If you think that car accidents 'just happen', you are experiencing the downstream consequences of the widespread promotion of this (terrible) feeling -- you will probably struggle with countermanding it no matter what if 'speeding' or 'not wearing a seatbelt' carry too much risk for you. (start slow, try one at a time!)
Possibly you are too habituated to care, but if not I guess you could chip away at it --
Helmetless bike riding?
Midnight playground maintenance?
IDK, find something man.
Speeding has substantial benefits alongside the risks - you waste significantly less of your life travelling and thus get more done.
What are the benefits of not wearing a seatbelt while you're sitting in a car anyway? I might disagree with punishing people for failing to wear a seatbelt since the risk is almost entirely to themselves, but seriously, this one is a good cost-benefit. Having agency for yourself does not mean doing the opposite of everything They tell you to do - that is still refusing to make decisions for yourself, insofar as your actions are still 100% predictable from Their edicts. Reversed stupidity is not intelligence; the goal is not to invert the system, but to ignore it.

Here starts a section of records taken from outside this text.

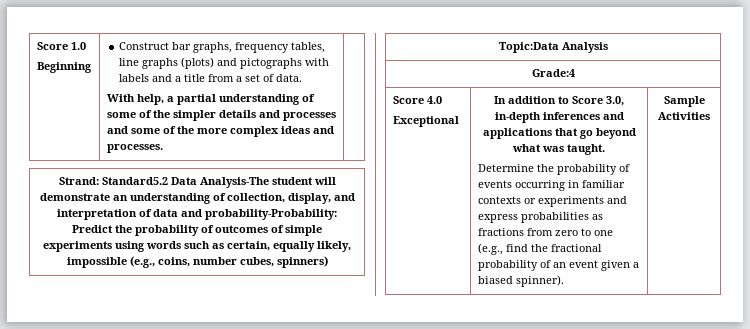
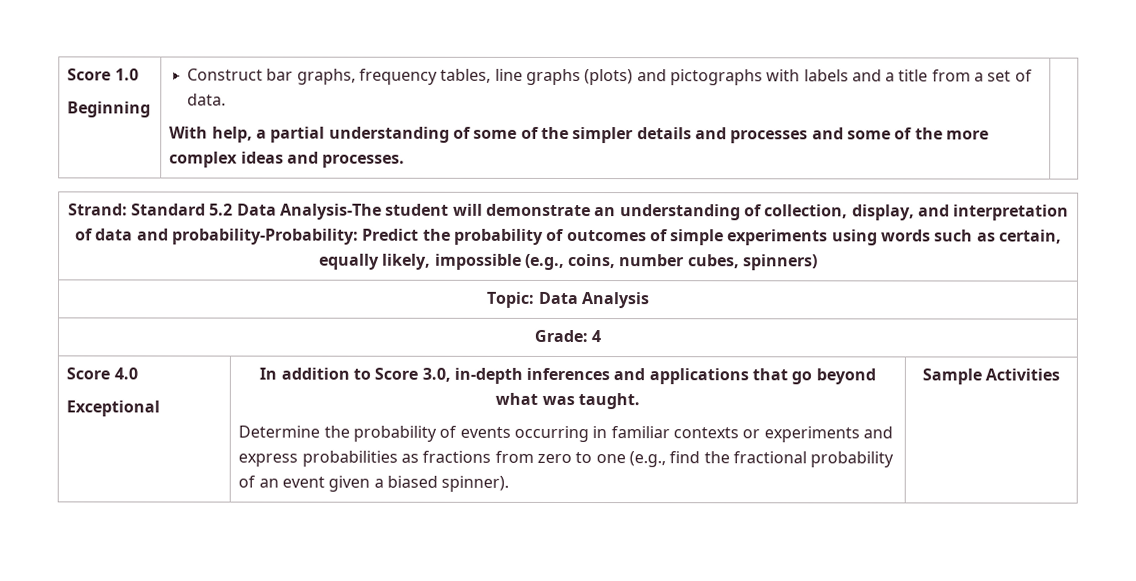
- Strand: Standard5.2 Data Analysis-The student will demonstrate an understanding of collection, display, and interpretation of data and probability-Probability: Predict the probability of outcomes of simple experiments using words such as certain, equally likely, impossible (e.g., coins, number cubes, spinners)
+ Strand: Standard 5.2 Data Analysis-The student will demonstrate an understanding of collection, display, and interpretation of data and probability-Probability: Predict the probability of outcomes of simple experiments using words such as certain, equally likely, impossible (e.g., coins, number cubes, spinners)
- Topic:Data Analysis
+ Topic: Data Analysis
- Grade:4
+ Grade: 4

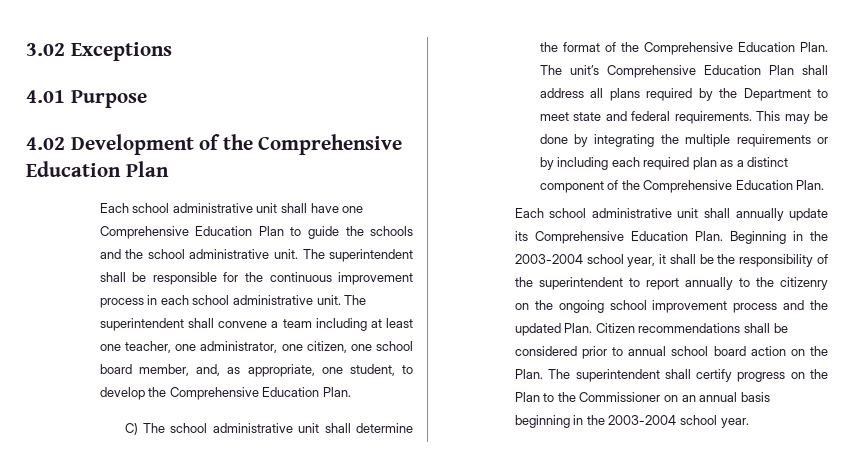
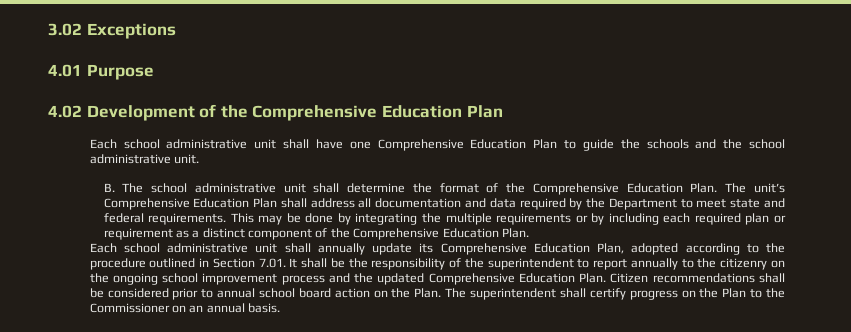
- Each school administrative unit shall have one Comprehensive Education Plan to guide the schools and the school administrative unit. The superintendent shall be responsible for the continuous improvement process in each school administrative unit. The superintendent shall convene a team including at least one teacher, one administrator, one citizen, one school board member, and, as appropriate, one student, to develop the Comprehensive Education Plan.
- C) The school administrative unit shall determine the format of the Comprehensive Education Plan.
+ Each school administrative unit shall have one Comprehensive Education Plan to guide the schools and the school administrative unit.
+ B. The school administrative unit shall determine the format of the Comprehensive Education Plan.
- The unit’s Comprehensive Education Plan shall address all plans required by the Department to meet state and federal requirements.
+ The unit’s Comprehensive Education Plan shall address all documentation and data required by the Department to meet state and federal requirements.
- This may be done by integrating the multiple requirements or by including each required plan as a distinct component of the Comprehensive Education Plan.
+ This may be done by integrating the multiple requirements or by including each required plan or requirement as a distinct component of the Comprehensive Education Plan.
- Each school administrative unit shall annually update its Comprehensive Education Plan. Beginning in the 2003-2004 school year, it shall be the responsibility of the superintendent to report annually to the citizenry on the ongoing school improvement process and the updated Plan.
+ Each school administrative unit shall annually update its Comprehensive Education Plan, adopted according to the procedure outlined in Section 7.01. It shall be the responsibility of the superintendent to report annually to the citizenry on the ongoing school improvement process and the updated Comprehensive Education Plan.
- The superintendent shall certify progress on the Plan to the Commissioner on an annual basis beginning in the 2003-2004 school year.
+ The superintendent shall certify progress on the Plan to the Commissioner on an annual basis.

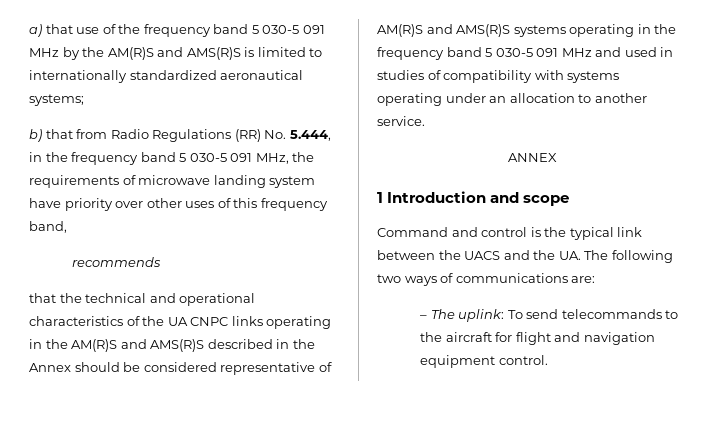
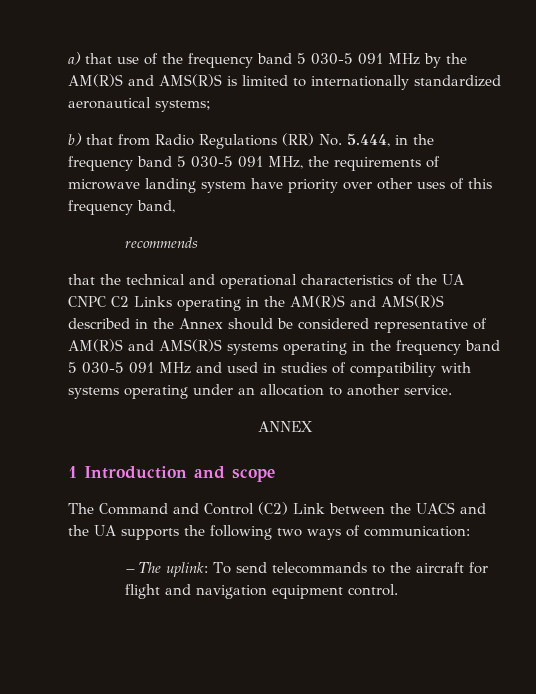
- that the technical and operational characteristics of the UA CNPC links operating in the AM(R)S and AMS(R)S described in the Annex should be considered representative of AM(R)S and AMS(R)S systems operating in the frequency band 5 030-5 091 MHz and used in studies of compatibility with systems operating under an allocation to another service.
+ that the technical and operational characteristics of the UA CNPC C2 Links operating in the AM(R)S and AMS(R)S described in the Annex should be considered representative of AM(R)S and AMS(R)S systems operating in the frequency band 5 030-5 091 MHz and used in studies of compatibility with systems operating under an allocation to another service.
- Command and control is the typical link between the UACS and the UA. The following two ways of communications are:
+ The Command and Control (C2) Link between the UACS and the UA supports the following two ways of communication:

You feel a bit free, take some agency -- maybe notice that being slightly safer is not the be-all or end-all. Like I said, the exact thing that you do is not very important -- although if your risk tolerance doesn't extend to not wearing a seatbelt sometimes, you are probably going to struggle with alternatives.
When was the last time you crashed your car? On average you can go like half a million miles without your seatbelt becoming relevant -- quite a bit more if you aren't also drinking or whatnot. Consider how your opinion has been formed, and whether this is truly too risky for you -- it will give you the tools to evaluate other risks in your life.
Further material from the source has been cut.